§ **What to produce**
Select from the data all lines with the word "cols".

§ **Information**

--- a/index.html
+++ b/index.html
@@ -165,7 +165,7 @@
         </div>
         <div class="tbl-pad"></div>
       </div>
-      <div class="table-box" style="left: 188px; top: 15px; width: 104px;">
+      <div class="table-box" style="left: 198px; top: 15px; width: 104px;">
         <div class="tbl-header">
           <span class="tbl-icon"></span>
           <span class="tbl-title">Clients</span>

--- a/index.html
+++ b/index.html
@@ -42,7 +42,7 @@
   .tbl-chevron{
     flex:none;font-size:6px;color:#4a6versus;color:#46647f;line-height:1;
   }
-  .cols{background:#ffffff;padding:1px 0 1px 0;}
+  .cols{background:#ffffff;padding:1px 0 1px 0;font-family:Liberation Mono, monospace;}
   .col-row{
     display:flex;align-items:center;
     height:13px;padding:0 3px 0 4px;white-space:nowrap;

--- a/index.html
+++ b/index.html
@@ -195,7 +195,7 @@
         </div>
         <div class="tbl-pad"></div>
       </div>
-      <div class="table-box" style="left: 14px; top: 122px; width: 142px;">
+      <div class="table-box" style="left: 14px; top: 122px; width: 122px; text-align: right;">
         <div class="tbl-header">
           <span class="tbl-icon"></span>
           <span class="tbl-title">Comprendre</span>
...
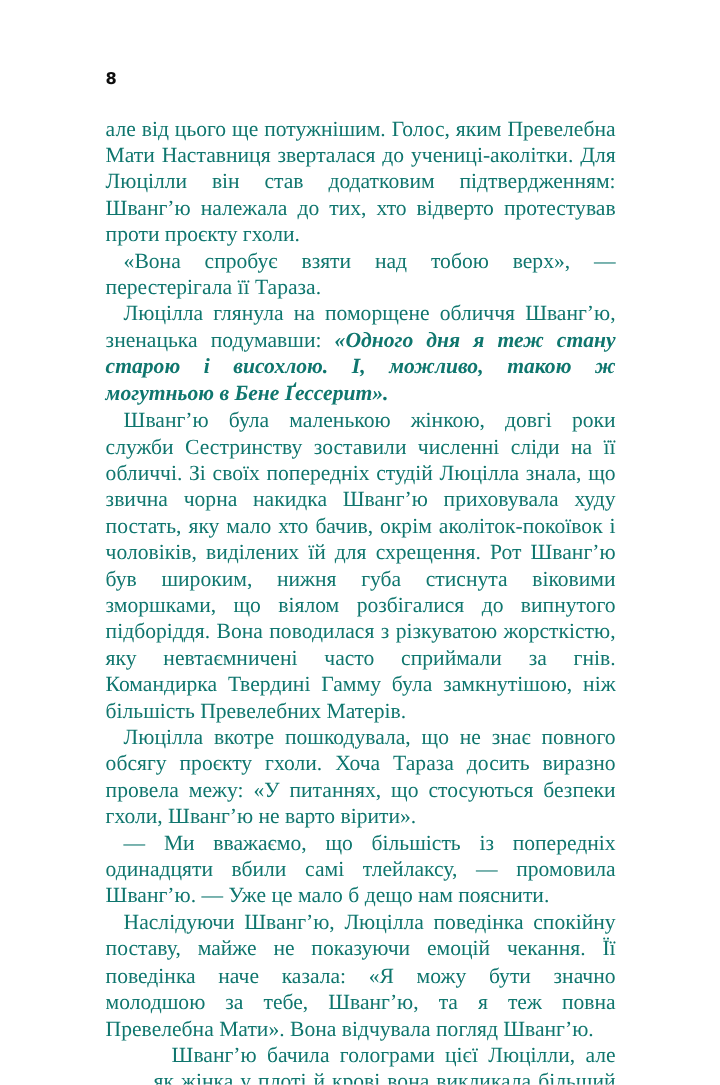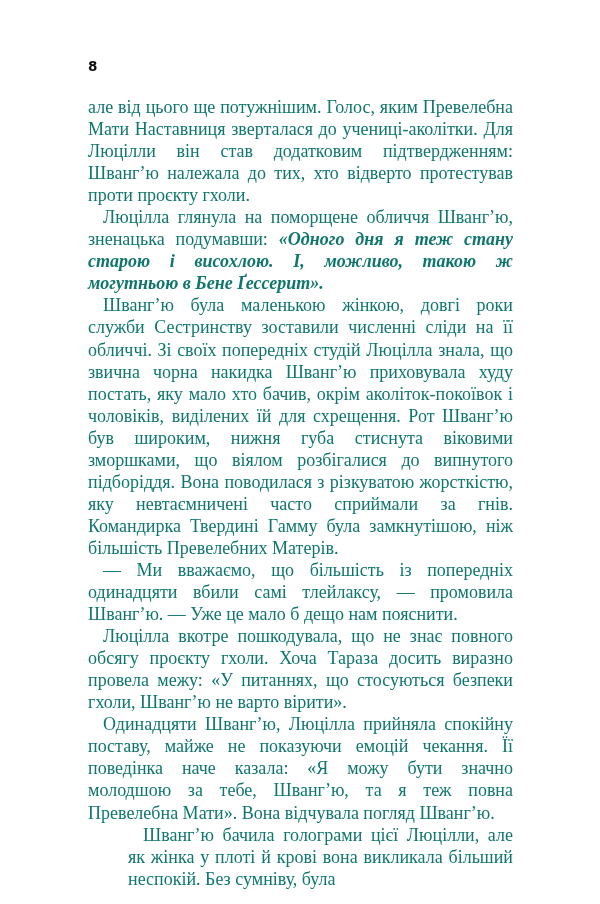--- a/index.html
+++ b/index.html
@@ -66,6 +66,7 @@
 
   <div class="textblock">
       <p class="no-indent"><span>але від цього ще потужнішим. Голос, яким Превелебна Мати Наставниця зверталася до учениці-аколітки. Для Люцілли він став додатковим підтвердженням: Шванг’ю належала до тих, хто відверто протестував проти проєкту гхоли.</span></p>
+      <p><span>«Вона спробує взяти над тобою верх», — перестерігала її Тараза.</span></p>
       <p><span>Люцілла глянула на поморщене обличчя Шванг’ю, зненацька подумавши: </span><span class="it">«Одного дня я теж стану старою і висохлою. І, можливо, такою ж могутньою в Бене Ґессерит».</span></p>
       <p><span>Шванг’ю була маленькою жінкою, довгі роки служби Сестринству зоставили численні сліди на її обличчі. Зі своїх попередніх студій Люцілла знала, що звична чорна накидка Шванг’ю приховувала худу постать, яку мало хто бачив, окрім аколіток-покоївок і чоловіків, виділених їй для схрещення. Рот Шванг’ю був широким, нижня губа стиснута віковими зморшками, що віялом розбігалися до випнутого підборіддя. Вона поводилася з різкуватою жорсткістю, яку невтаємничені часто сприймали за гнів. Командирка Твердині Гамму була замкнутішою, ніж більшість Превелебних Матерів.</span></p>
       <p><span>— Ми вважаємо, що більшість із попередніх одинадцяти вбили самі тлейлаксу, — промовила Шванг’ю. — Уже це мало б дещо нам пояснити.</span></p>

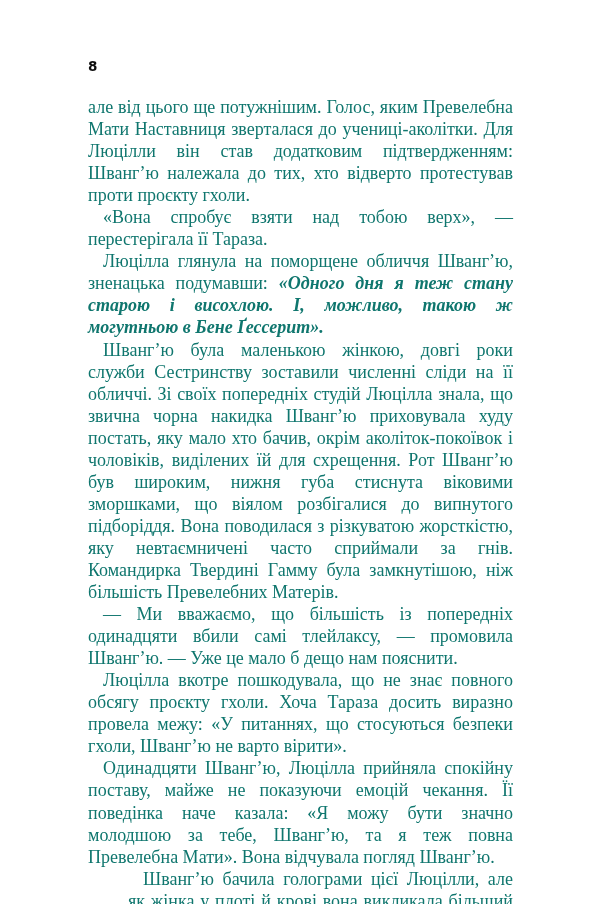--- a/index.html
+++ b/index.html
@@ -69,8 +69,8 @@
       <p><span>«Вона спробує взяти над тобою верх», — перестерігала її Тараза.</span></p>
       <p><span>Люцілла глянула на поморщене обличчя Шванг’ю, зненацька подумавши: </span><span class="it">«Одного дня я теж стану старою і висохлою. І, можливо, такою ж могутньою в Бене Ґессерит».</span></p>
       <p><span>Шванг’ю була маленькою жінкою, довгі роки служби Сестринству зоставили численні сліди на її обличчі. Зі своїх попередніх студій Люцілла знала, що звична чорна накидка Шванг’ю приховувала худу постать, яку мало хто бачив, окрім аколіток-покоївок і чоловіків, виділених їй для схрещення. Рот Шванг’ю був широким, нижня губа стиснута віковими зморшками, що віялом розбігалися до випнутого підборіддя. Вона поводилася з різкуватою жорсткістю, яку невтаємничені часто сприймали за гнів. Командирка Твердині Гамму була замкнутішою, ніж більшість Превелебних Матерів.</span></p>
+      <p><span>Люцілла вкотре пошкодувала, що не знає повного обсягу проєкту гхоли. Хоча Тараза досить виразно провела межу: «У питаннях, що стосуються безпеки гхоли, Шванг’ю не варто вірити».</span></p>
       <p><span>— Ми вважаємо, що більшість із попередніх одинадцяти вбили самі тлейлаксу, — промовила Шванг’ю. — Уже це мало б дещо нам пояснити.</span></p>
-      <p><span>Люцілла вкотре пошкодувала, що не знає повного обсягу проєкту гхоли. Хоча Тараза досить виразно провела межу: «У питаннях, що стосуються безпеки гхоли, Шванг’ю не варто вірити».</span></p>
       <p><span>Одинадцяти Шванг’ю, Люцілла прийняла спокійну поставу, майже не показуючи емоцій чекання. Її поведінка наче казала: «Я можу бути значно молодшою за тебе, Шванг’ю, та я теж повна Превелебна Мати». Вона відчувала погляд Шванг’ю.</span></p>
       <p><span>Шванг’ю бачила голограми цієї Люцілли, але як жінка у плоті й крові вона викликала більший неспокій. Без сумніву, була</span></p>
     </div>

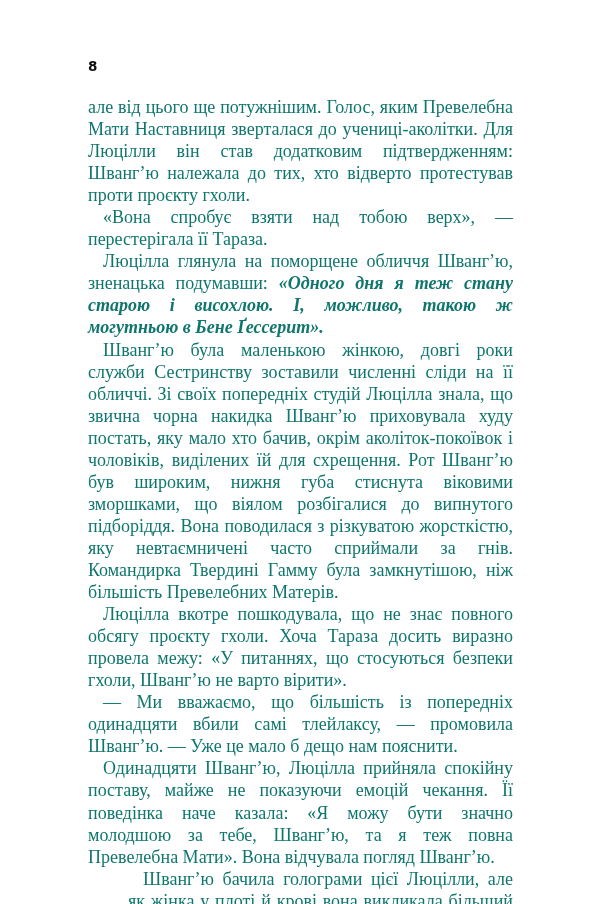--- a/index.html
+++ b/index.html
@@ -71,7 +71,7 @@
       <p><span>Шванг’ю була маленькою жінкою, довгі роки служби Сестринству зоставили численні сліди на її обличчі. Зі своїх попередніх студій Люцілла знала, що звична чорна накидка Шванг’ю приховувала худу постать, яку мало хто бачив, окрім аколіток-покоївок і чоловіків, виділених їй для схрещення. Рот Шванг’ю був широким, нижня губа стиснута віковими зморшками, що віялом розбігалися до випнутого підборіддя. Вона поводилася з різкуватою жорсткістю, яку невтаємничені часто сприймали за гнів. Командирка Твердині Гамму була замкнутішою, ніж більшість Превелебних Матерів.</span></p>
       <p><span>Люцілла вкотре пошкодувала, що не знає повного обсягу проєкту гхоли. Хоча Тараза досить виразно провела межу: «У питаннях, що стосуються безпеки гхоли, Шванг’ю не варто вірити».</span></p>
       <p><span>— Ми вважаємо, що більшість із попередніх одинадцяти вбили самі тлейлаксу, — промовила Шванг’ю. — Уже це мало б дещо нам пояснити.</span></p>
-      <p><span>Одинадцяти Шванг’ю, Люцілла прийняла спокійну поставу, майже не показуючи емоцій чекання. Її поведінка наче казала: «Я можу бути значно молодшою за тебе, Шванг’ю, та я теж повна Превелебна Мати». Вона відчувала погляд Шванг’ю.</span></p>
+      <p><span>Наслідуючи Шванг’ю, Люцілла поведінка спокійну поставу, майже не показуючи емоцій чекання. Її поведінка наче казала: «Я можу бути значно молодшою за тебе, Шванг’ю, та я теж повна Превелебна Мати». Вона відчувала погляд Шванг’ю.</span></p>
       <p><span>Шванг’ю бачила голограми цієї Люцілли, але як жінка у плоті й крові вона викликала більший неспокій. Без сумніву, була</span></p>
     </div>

§ **Exercise output**
-  .cols{background:#ffffff;padding:1px 0 1px 0;}
+  .cols{background:#ffffff;padding:1px 0 1px 0;font-family:Liberation Mono, monospace;}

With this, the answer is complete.